→ **WHAT NEEDS TO BE DONE**
Lines from the beginning of the data below through the one containing "手续费 | 数值 (合计_v2): 150.00 -> 900.60" are to be printed exactly as they appear.

[DATA SECTION Boundary: Start]

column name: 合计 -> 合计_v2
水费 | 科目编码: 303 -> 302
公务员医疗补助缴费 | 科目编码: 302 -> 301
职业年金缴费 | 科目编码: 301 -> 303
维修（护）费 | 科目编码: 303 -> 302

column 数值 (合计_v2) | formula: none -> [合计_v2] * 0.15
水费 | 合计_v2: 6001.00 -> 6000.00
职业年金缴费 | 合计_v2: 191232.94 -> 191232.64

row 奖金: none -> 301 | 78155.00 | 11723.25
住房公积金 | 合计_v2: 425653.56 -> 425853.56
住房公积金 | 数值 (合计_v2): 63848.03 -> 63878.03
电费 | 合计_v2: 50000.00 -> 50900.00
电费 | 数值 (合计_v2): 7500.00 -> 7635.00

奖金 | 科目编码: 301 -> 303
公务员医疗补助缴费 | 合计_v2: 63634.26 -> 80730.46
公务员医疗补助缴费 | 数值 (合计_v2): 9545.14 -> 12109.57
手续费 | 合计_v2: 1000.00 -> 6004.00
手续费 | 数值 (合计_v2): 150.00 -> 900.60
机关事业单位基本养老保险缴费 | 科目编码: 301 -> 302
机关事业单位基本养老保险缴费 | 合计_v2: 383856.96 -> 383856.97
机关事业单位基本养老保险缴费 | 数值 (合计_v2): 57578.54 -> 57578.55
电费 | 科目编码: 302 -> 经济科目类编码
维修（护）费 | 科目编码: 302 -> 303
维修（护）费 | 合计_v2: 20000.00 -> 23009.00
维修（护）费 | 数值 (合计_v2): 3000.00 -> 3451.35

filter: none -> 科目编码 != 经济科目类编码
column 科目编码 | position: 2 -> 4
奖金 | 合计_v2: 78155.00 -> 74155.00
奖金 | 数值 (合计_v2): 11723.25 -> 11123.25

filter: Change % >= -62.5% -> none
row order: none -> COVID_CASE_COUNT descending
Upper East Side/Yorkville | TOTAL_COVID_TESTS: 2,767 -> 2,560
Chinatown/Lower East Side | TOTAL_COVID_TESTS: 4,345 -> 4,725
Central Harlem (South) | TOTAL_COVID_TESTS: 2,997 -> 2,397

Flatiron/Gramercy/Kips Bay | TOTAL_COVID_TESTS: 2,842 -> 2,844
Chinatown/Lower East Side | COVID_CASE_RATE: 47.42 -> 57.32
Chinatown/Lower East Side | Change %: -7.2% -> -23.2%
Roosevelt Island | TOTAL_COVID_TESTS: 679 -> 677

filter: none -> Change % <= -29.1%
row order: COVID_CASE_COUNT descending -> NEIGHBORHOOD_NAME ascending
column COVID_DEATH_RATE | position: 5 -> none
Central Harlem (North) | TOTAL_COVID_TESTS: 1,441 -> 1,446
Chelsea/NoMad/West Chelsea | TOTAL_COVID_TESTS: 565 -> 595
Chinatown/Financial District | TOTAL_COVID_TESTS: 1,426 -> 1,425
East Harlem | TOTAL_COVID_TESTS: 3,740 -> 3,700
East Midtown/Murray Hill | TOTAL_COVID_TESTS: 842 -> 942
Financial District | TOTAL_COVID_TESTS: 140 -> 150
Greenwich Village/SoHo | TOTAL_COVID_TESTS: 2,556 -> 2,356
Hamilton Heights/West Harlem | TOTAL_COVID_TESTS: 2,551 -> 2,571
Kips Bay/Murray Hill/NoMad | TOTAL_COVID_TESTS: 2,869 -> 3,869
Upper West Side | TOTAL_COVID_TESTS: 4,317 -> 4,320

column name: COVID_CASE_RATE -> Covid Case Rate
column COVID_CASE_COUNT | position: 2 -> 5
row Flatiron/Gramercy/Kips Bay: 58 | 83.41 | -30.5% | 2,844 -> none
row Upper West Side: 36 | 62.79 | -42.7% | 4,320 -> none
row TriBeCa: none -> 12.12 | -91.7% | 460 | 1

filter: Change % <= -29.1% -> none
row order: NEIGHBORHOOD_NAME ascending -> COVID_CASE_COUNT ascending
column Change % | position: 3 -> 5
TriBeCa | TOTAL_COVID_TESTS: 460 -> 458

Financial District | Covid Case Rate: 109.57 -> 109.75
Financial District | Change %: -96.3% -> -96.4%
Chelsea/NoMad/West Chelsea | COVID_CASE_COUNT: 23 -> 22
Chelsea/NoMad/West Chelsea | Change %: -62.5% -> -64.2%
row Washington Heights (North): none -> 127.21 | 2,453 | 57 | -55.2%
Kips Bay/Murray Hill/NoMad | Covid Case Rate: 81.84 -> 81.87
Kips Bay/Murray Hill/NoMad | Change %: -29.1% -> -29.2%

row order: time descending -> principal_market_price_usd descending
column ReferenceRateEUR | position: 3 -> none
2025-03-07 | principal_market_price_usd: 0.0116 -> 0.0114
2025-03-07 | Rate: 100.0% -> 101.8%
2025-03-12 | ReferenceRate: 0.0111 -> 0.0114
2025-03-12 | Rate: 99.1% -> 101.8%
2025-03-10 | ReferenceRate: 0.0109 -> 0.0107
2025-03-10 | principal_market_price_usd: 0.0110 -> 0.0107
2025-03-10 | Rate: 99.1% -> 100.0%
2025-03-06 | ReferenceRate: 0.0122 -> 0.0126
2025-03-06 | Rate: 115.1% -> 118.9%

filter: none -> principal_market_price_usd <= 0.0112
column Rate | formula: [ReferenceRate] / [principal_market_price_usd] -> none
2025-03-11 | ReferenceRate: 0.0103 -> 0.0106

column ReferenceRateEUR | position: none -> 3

[DATA SECTION Boundary: End]

→ **RESPONSE BELOW**
column name: 合计 -> 合计_v2
水费 | 科目编码: 303 -> 302
公务员医疗补助缴费 | 科目编码: 302 -> 301
职业年金缴费 | 科目编码: 301 -> 303
维修（护）费 | 科目编码: 303 -> 302

column 数值 (合计_v2) | formula: none -> [合计_v2] * 0.15
水费 | 合计_v2: 6001.00 -> 6000.00
职业年金缴费 | 合计_v2: 191232.94 -> 191232.64

row 奖金: none -> 301 | 78155.00 | 11723.25
住房公积金 | 合计_v2: 425653.56 -> 425853.56
住房公积金 | 数值 (合计_v2): 63848.03 -> 63878.03
电费 | 合计_v2: 50000.00 -> 50900.00
电费 | 数值 (合计_v2): 7500.00 -> 7635.00

奖金 | 科目编码: 301 -> 303
公务员医疗补助缴费 | 合计_v2: 63634.26 -> 80730.46
公务员医疗补助缴费 | 数值 (合计_v2): 9545.14 -> 12109.57
手续费 | 合计_v2: 1000.00 -> 6004.00
手续费 | 数值 (合计_v2): 150.00 -> 900.60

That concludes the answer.